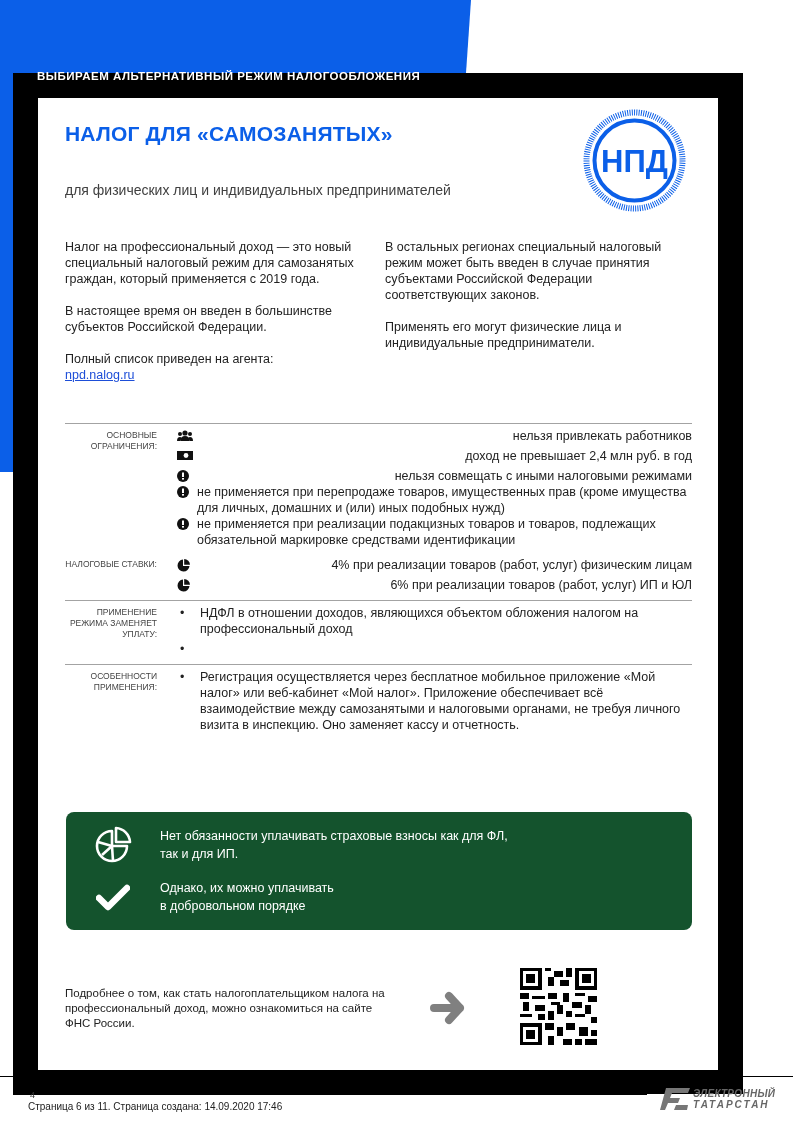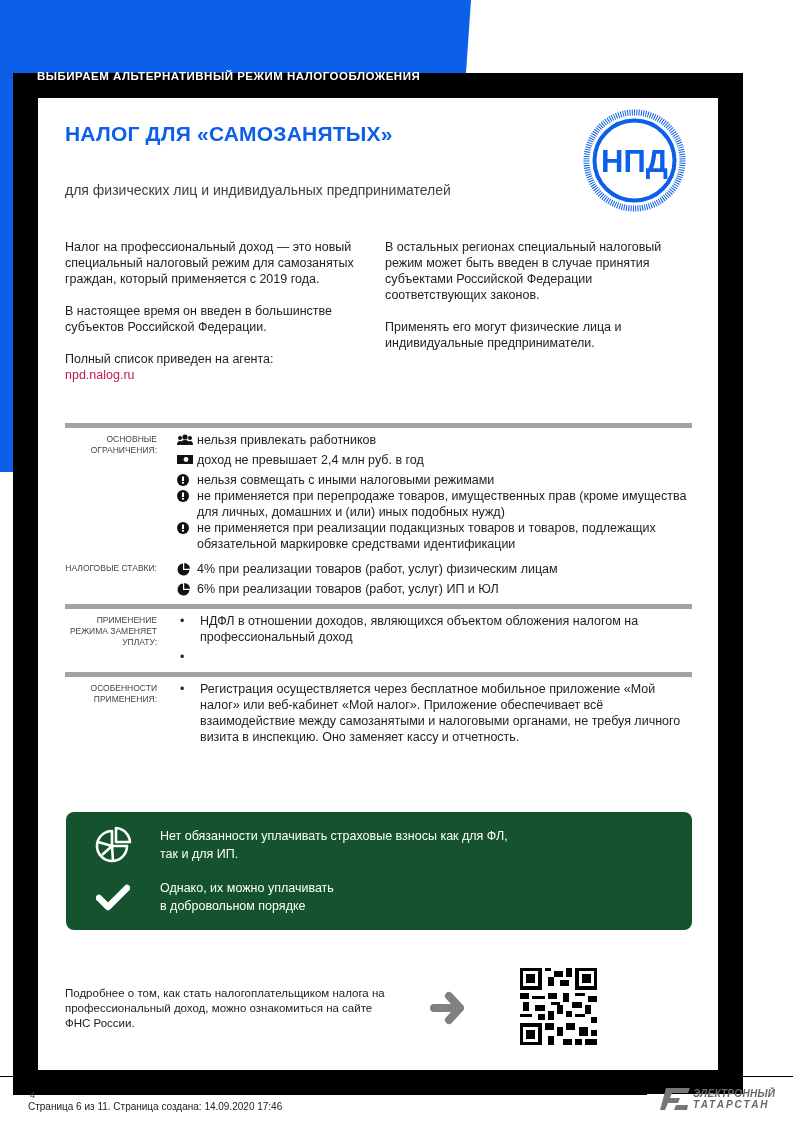--- a/index.html
+++ b/index.html
@@ -15,27 +15,27 @@
 
   .h1 { position:absolute; left:27px; top:22px; width:500px; font-size:21px; font-weight:bold; color:#0b5fe8;
         line-height:27px; letter-spacing:0.2px; }
   .subtitle { position:absolute; left:27px; top:84px; font-size:14px; color:#404040; }
   .logo-npd { position:absolute; left:544px; top:10px; width:105px; height:105px; }
 
   .intro-col { position:absolute; top:141px; width:300px; font-size:12.5px; line-height:16px; color:#222; }
   .intro-col p { margin:0 0 16px 0; }
   .intro-left { left:27px; }
   .intro-right { left:347px; }
-  .link { color:#be185d; }
+  .link { color:#1d4ed8;text-decoration:underline; }
 
   .table { position:absolute; left:27px; top:325px; width:627px; font-size:12.5px; color:#222; }
-  .trow { display:flex; border-top:5px solid #a3a3a3; padding:4px 0 3px 0; }
+  .trow { display:flex; border-top:1px solid #a3a3a3; padding:4px 0 3px 0; }
   .tlabel { width:92px; text-align:right; font-size:8.5px; line-height:11px; color:#444; padding-top:2px; padding-right:20px; text-transform:uppercase; }
   .titems { flex:1; }
-  .titem { display:flex; align-items:flex-start; line-height:16px; margin-bottom:4px; }
+  .titem { display:flex; align-items:flex-start; line-height:16px; margin-bottom:4px;justify-content:space-between; }
   .titem.tight { margin-bottom:0; }
   .ticon { width:20px; flex:none; display:flex; justify-content:flex-start; padding-top:2px; }
   .bullet { width:20px; flex:none; padding-left:3px; }
 
   .graybox { position:absolute; left:28px; top:714px; width:626px; height:118px; background:#14532d;
              border-radius:8px; color:#fff; }
   .gb-row { position:absolute; left:0; display:flex; align-items:center; }
   .gb-icon { width:94px; display:flex; justify-content:center; }
   .gb-text { font-size:12.5px; line-height:18px; color:#fff; }
 

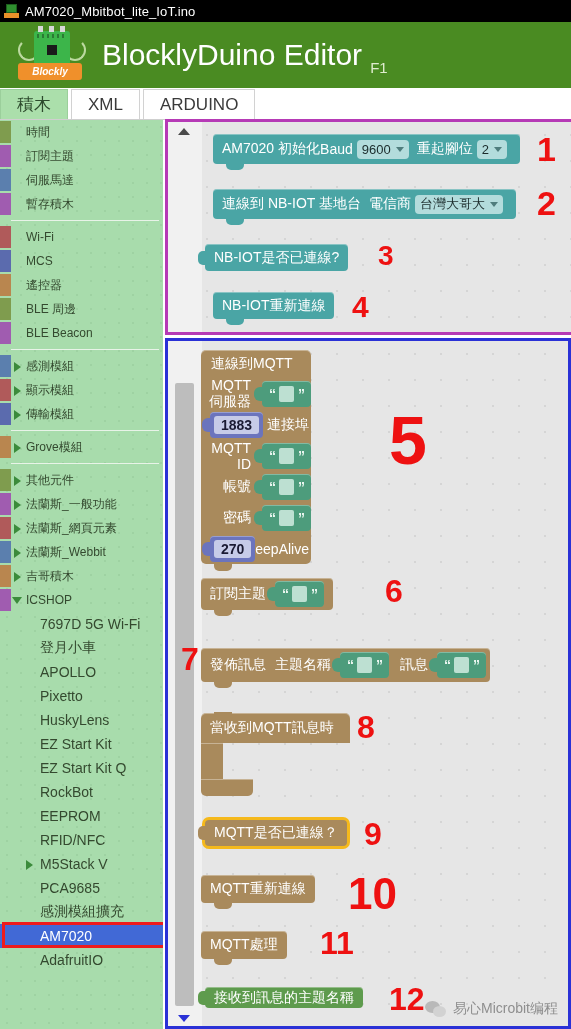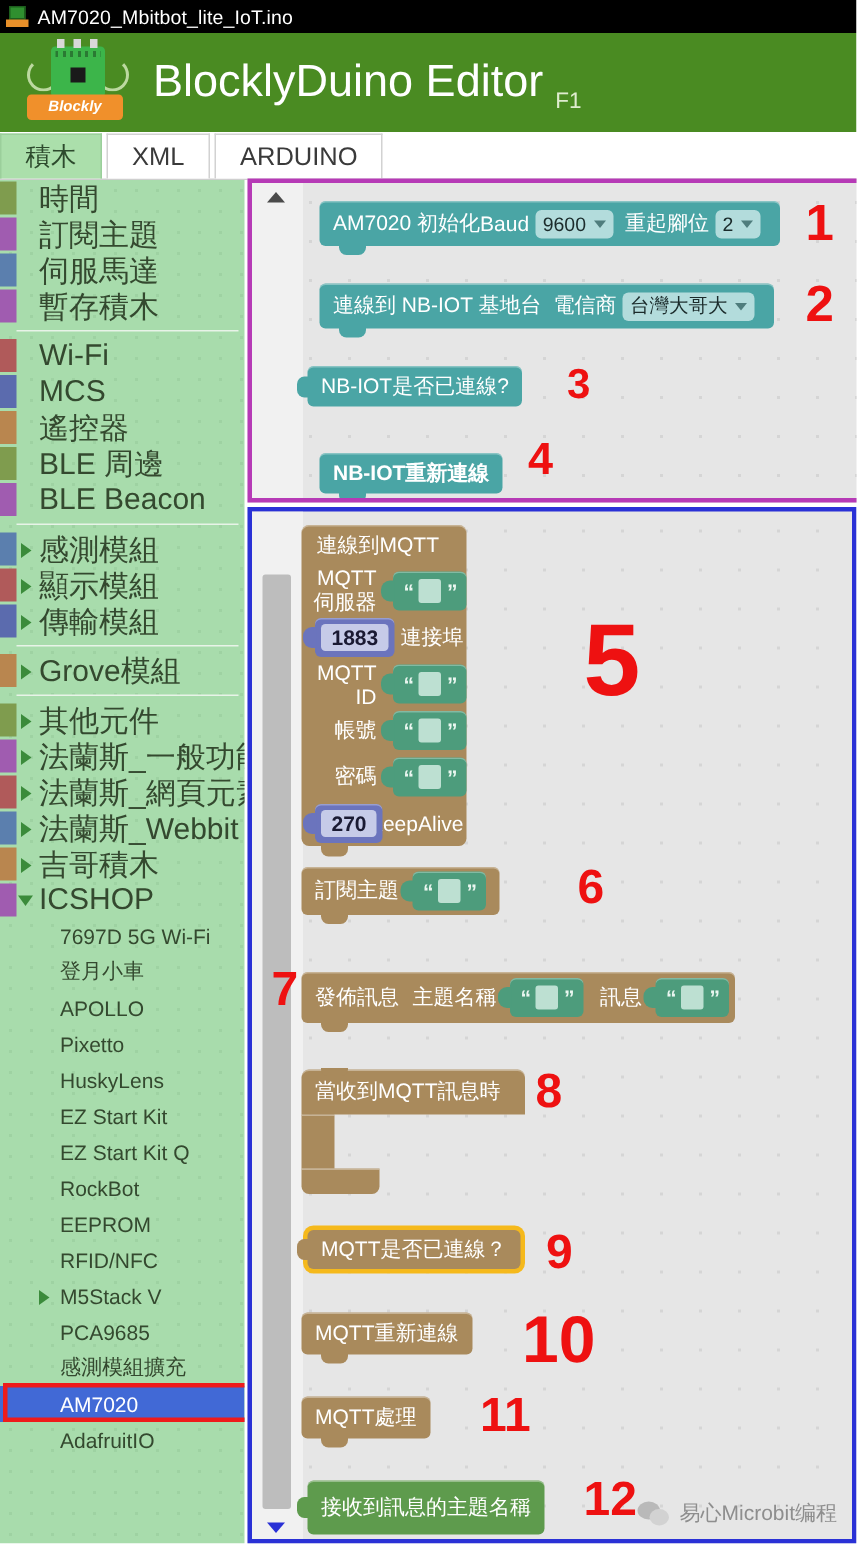--- a/index.html
+++ b/index.html
@@ -46,21 +46,21 @@
     font-size:17px; color:#3a3a3a; background:#fff; border:1px solid #d2d2d2;
     border-bottom:none; margin-right:3px; }
   .tab.active{ background:#abdfab; color:#2d4a2d; border-color:#9bcf9b;}
 
   
   .sidebar{ position:absolute; left:0; top:120px; width:163px; height:909px;
     background:#a8dcac; overflow:hidden;
     background-image:radial-gradient(#9ed2a2 1px, transparent 1px);
     background-size:14px 14px; }
   .tb-item{ position:relative; height:24px; display:flex; align-items:center;
-    padding-left:26px; font-size:20px; color:#34492f; white-space:nowrap; }
+    padding-left:26px; font-size:12px; color:#34492f; white-space:nowrap; }
   .tb-item .swatch{ position:absolute; left:0; top:1px; width:11px; height:22px; }
   .tb-item .tri{ position:absolute; left:14px; top:8px; width:0; height:0;
     border-left:7px solid #3b8b3b; border-top:5px solid transparent; border-bottom:5px solid transparent;}
   .tb-item .tri.down{ border-left:5px solid transparent; border-right:5px solid transparent;
     border-top:7px solid #3b8b3b; left:12px; top:9px;}
   .tb-item.child{ padding-left:40px; font-size:14px; }
   .tb-item.child .tri{ left:26px; }
   .tb-sep{ height:1px; background:#e8f3e8; margin:4px 4px 4px 11px; }
   .tb-item.selected{ background:#4169d6; }
   .tb-item.selected span.lbl{ color:#fff; }
@@ -342,21 +342,21 @@
       </span>
     </div>
     <div class="num" style="left:369px; top:62px; font-size:34px;">2</div>
 
     <div class="blk teal" style="left:37px; top:122px; height:27px;">
       <div class="plugL" style="background:#4aa5a5"></div>
       <span>NB-IOT是否已連線?</span>
     </div>
     <div class="num" style="left:210px; top:118px; font-size:28px;">3</div>
 
-    <div class="blk teal" style="left:45px; top:180px; height:27px;font-weight:bold;">
+    <div class="blk teal" style="left:45px; top:170px; height:27px;">
       <div class="notch-bot" style="background:#4aa5a5"></div>
       <span>NB-IOT重新連線</span>
     </div>
     <div class="num" style="left:184px; top:168px; font-size:30px;">4</div>
   </div>
 
   <div class="panelB">
     <div class="dots"></div>
     <div class="flyoutbg"></div>
     <div class="scrollthumb"></div>
@@ -466,21 +466,21 @@
       <span>MQTT重新連線</span>
     </div>
     <div class="num" style="left:180px; top:528px; font-size:44px;">10</div>
 
     <div class="blk brown" style="left:33px; top:590px; height:28px;">
       <div class="notch-bot" style="background:#a98a5c"></div>
       <span>MQTT處理</span>
     </div>
     <div class="num" style="left:152px; top:584px; font-size:32px;">11</div>
 
-    <div class="blk green" style="left:37px; top:646px; height:36px;">
+    <div class="blk green" style="left:37px; top:646px; height:21px;">
       <div class="plugL" style="background:#5e9b4d"></div>
       <span>接收到訊息的主題名稱</span>
     </div>
     <div class="num" style="left:221px; top:640px; font-size:32px;">12</div>
 
     <div class="watermark">
       <span class="wechat">
         <span class="c1"></span>
           <span class="c2"></span>
       </span>

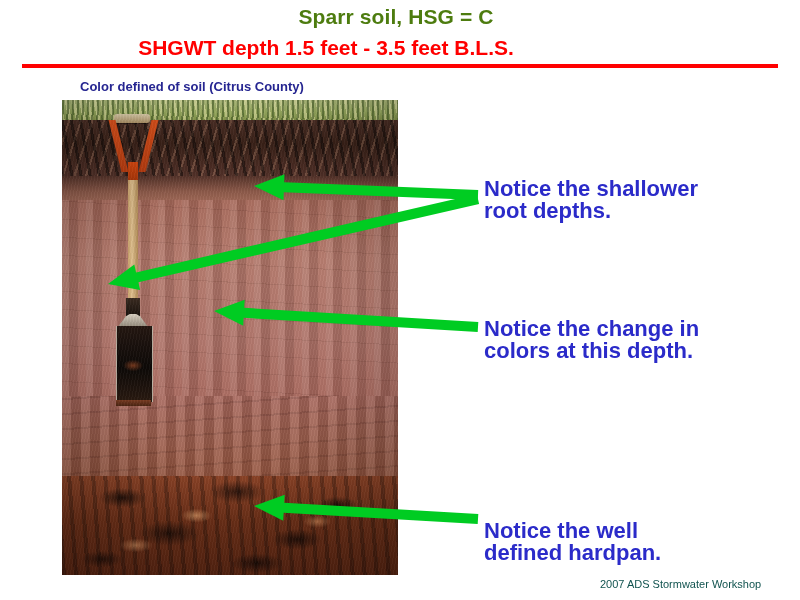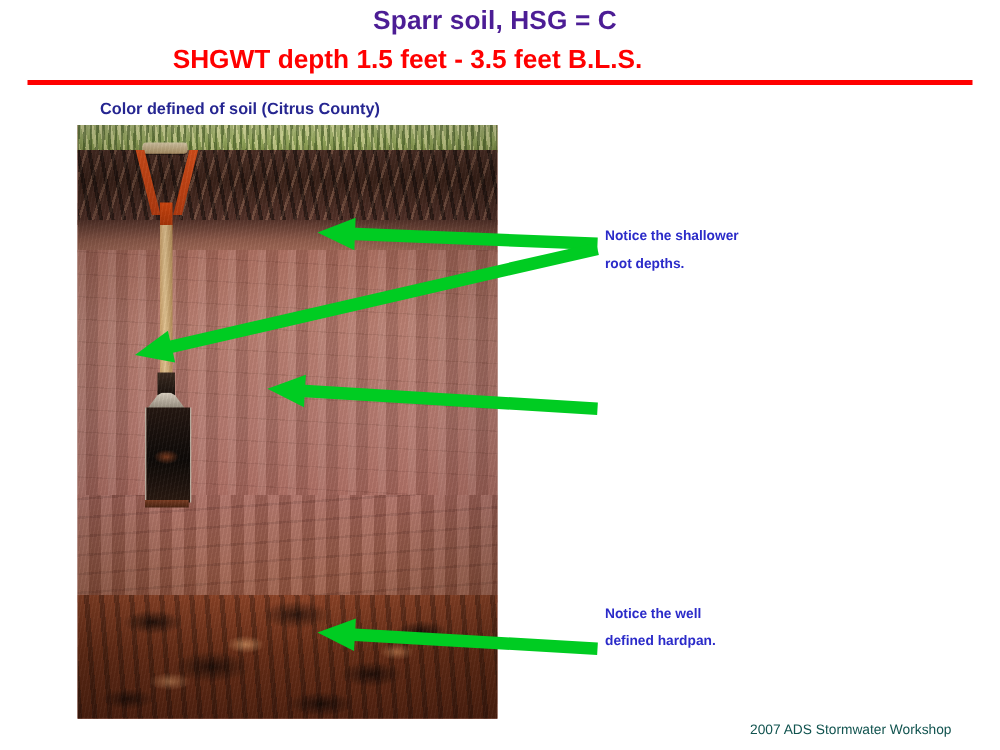--- a/index.html
+++ b/index.html
@@ -25,21 +25,21 @@
   }
 
   
   .title-main {
     position: absolute;
     left: 0; top: 5px;
     width: 792px;
     text-align: center;
     font-size: 21px;
     font-weight: bold;
-    color: #4c1d95;
+    color: #4d7c0f;
     letter-spacing: 0.1px;
   }
   .title-sub {
     position: absolute;
     left: 0; top: 36px;
     width: 652px;
     text-align: center;
     font-size: 21px;
     font-weight: bold;
     color: #ff0000;
@@ -186,28 +186,28 @@
   }
   .sh-blade-tip {
     position: absolute; left: 9px; top: 286px; width: 35px; height: 6px;
     background: linear-gradient(#7a3c22, #4a2412);
   }
 
   
   .note {
     position: absolute;
     color: #2b2bc9;
-    font-size: 11px;
+    font-size: 22px;
     font-weight: bold;
     line-height: 22px;
     white-space: pre-line;
   }
   .note-1 { left: 484px; top: 178px; }
   .note-2 { left: 484px; top: 318px; }
-  .note-3 { left: 484px; top: 480px; }
+  .note-3 { left: 484px; top: 520px; }
 
   
   #arrows {
     position: absolute; left: 0; top: 0;
     width: 800px; height: 600px;
     pointer-events: none;
   }
 
   
   .footer {
@@ -256,18 +256,20 @@
 
   <svg id="arrows" viewBox="0 0 800 600" width="800" height="600">
       <polygon points="478.2,190.0 284.2,182.2 284.5,174.2 254.0,186.0 283.5,200.2 283.8,192.2 477.8,200.0" fill="#00cc22"></polygon>
       <polygon points="476.9,194.1 136.1,272.4 134.3,264.6 108.0,284.0 140.1,290.0 138.4,282.2 479.1,203.9" fill="#00cc22"></polygon>
       <polygon points="478.3,322.0 244.2,307.8 244.7,299.8 214.0,311.0 243.2,325.8 243.6,317.8 477.7,332.0" fill="#00cc22"></polygon>
       <polygon points="478.3,514.0 284.2,502.7 284.7,494.8 254.0,506.0 283.2,520.7 283.7,512.7 477.7,524.0" fill="#00cc22"></polygon>
     </svg>
 
   <div class="note note-1">Notice the shallower
 root depths.</div>
+  <div class="note note-2">Notice the change in
+colors at this depth.</div>
   <div class="note note-3">Notice the well
 defined hardpan.</div>
 
   <div class="footer">2007 ADS Stormwater Workshop</div>
 
 </div>
 
 </body></html>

━━━━━━━━━━━━━━━━

> Problem details
Give the data again exactly, without pictures.

> Answer box
--- a/index.html
+++ b/index.html
@@ -15,27 +15,27 @@
 
   .h1 { position:absolute; left:27px; top:22px; width:500px; font-size:21px; font-weight:bold; color:#0b5fe8;
         line-height:27px; letter-spacing:0.2px; }
   .subtitle { position:absolute; left:27px; top:84px; font-size:14px; color:#404040; }
   .logo-npd { position:absolute; left:544px; top:10px; width:105px; height:105px; }
 
   .intro-col { position:absolute; top:141px; width:300px; font-size:12.5px; line-height:16px; color:#222; }
   .intro-col p { margin:0 0 16px 0; }
   .intro-left { left:27px; }
   .intro-right { left:347px; }
-  .link { color:#be185d; }
+  .link { color:#1d4ed8;text-decoration:underline; }
 
   .table { position:absolute; left:27px; top:325px; width:627px; font-size:12.5px; color:#222; }
-  .trow { display:flex; border-top:5px solid #a3a3a3; padding:4px 0 3px 0; }
+  .trow { display:flex; border-top:1px solid #a3a3a3; padding:4px 0 3px 0; }
   .tlabel { width:92px; text-align:right; font-size:8.5px; line-height:11px; color:#444; padding-top:2px; padding-right:20px; text-transform:uppercase; }
   .titems { flex:1; }
-  .titem { display:flex; align-items:flex-start; line-height:16px; margin-bottom:4px; }
+  .titem { display:flex; align-items:flex-start; line-height:16px; margin-bottom:4px;justify-content:space-between; }
   .titem.tight { margin-bottom:0; }
   .ticon { width:20px; flex:none; display:flex; justify-content:flex-start; padding-top:2px; }
   .bullet { width:20px; flex:none; padding-left:3px; }
 
   .graybox { position:absolute; left:28px; top:714px; width:626px; height:118px; background:#14532d;
              border-radius:8px; color:#fff; }
   .gb-row { position:absolute; left:0; display:flex; align-items:center; }
   .gb-icon { width:94px; display:flex; justify-content:center; }
   .gb-text { font-size:12.5px; line-height:18px; color:#fff; }
 

--- a/index.html
+++ b/index.html
@@ -46,21 +46,21 @@
     font-size:17px; color:#3a3a3a; background:#fff; border:1px solid #d2d2d2;
     border-bottom:none; margin-right:3px; }
   .tab.active{ background:#abdfab; color:#2d4a2d; border-color:#9bcf9b;}
 
   
   .sidebar{ position:absolute; left:0; top:120px; width:163px; height:909px;
     background:#a8dcac; overflow:hidden;
     background-image:radial-gradient(#9ed2a2 1px, transparent 1px);
     background-size:14px 14px; }
   .tb-item{ position:relative; height:24px; display:flex; align-items:center;
-    padding-left:26px; font-size:20px; color:#34492f; white-space:nowrap; }
+    padding-left:26px; font-size:12px; color:#34492f; white-space:nowrap; }
   .tb-item .swatch{ position:absolute; left:0; top:1px; width:11px; height:22px; }
   .tb-item .tri{ position:absolute; left:14px; top:8px; width:0; height:0;
     border-left:7px solid #3b8b3b; border-top:5px solid transparent; border-bottom:5px solid transparent;}
   .tb-item .tri.down{ border-left:5px solid transparent; border-right:5px solid transparent;
     border-top:7px solid #3b8b3b; left:12px; top:9px;}
   .tb-item.child{ padding-left:40px; font-size:14px; }
   .tb-item.child .tri{ left:26px; }
   .tb-sep{ height:1px; background:#e8f3e8; margin:4px 4px 4px 11px; }
   .tb-item.selected{ background:#4169d6; }
   .tb-item.selected span.lbl{ color:#fff; }
@@ -342,21 +342,21 @@
       </span>
     </div>
     <div class="num" style="left:369px; top:62px; font-size:34px;">2</div>
 
     <div class="blk teal" style="left:37px; top:122px; height:27px;">
       <div class="plugL" style="background:#4aa5a5"></div>
       <span>NB-IOT是否已連線?</span>
     </div>
     <div class="num" style="left:210px; top:118px; font-size:28px;">3</div>
 
-    <div class="blk teal" style="left:45px; top:180px; height:27px;font-weight:bold;">
+    <div class="blk teal" style="left:45px; top:170px; height:27px;">
       <div class="notch-bot" style="background:#4aa5a5"></div>
       <span>NB-IOT重新連線</span>
     </div>
     <div class="num" style="left:184px; top:168px; font-size:30px;">4</div>
   </div>
 
   <div class="panelB">
     <div class="dots"></div>
     <div class="flyoutbg"></div>
     <div class="scrollthumb"></div>
@@ -466,21 +466,21 @@
       <span>MQTT重新連線</span>
     </div>
     <div class="num" style="left:180px; top:528px; font-size:44px;">10</div>
 
     <div class="blk brown" style="left:33px; top:590px; height:28px;">
       <div class="notch-bot" style="background:#a98a5c"></div>
       <span>MQTT處理</span>
     </div>
     <div class="num" style="left:152px; top:584px; font-size:32px;">11</div>
 
-    <div class="blk green" style="left:37px; top:646px; height:36px;">
+    <div class="blk green" style="left:37px; top:646px; height:21px;">
       <div class="plugL" style="background:#5e9b4d"></div>
       <span>接收到訊息的主題名稱</span>
     </div>
     <div class="num" style="left:221px; top:640px; font-size:32px;">12</div>
 
     <div class="watermark">
       <span class="wechat">
         <span class="c1"></span>
           <span class="c2"></span>
       </span>

--- a/index.html
+++ b/index.html
@@ -25,21 +25,21 @@
   }
 
   
   .title-main {
     position: absolute;
     left: 0; top: 5px;
     width: 792px;
     text-align: center;
     font-size: 21px;
     font-weight: bold;
-    color: #4c1d95;
+    color: #4d7c0f;
     letter-spacing: 0.1px;
   }
   .title-sub {
     position: absolute;
     left: 0; top: 36px;
     width: 652px;
     text-align: center;
     font-size: 21px;
     font-weight: bold;
     color: #ff0000;
@@ -186,28 +186,28 @@
   }
   .sh-blade-tip {
     position: absolute; left: 9px; top: 286px; width: 35px; height: 6px;
     background: linear-gradient(#7a3c22, #4a2412);
   }
 
   
   .note {
     position: absolute;
     color: #2b2bc9;
-    font-size: 11px;
+    font-size: 22px;
     font-weight: bold;
     line-height: 22px;
     white-space: pre-line;
   }
   .note-1 { left: 484px; top: 178px; }
   .note-2 { left: 484px; top: 318px; }
-  .note-3 { left: 484px; top: 480px; }
+  .note-3 { left: 484px; top: 520px; }
 
   
   #arrows {
     position: absolute; left: 0; top: 0;
     width: 800px; height: 600px;
     pointer-events: none;
   }
 
   
   .footer {
@@ -256,18 +256,20 @@
 
   <svg id="arrows" viewBox="0 0 800 600" width="800" height="600">
       <polygon points="478.2,190.0 284.2,182.2 284.5,174.2 254.0,186.0 283.5,200.2 283.8,192.2 477.8,200.0" fill="#00cc22"></polygon>
       <polygon points="476.9,194.1 136.1,272.4 134.3,264.6 108.0,284.0 140.1,290.0 138.4,282.2 479.1,203.9" fill="#00cc22"></polygon>
       <polygon points="478.3,322.0 244.2,307.8 244.7,299.8 214.0,311.0 243.2,325.8 243.6,317.8 477.7,332.0" fill="#00cc22"></polygon>
       <polygon points="478.3,514.0 284.2,502.7 284.7,494.8 254.0,506.0 283.2,520.7 283.7,512.7 477.7,524.0" fill="#00cc22"></polygon>
     </svg>
 
   <div class="note note-1">Notice the shallower
 root depths.</div>
+  <div class="note note-2">Notice the change in
+colors at this depth.</div>
   <div class="note note-3">Notice the well
 defined hardpan.</div>
 
   <div class="footer">2007 ADS Stormwater Workshop</div>
 
 </div>
 
 </body></html>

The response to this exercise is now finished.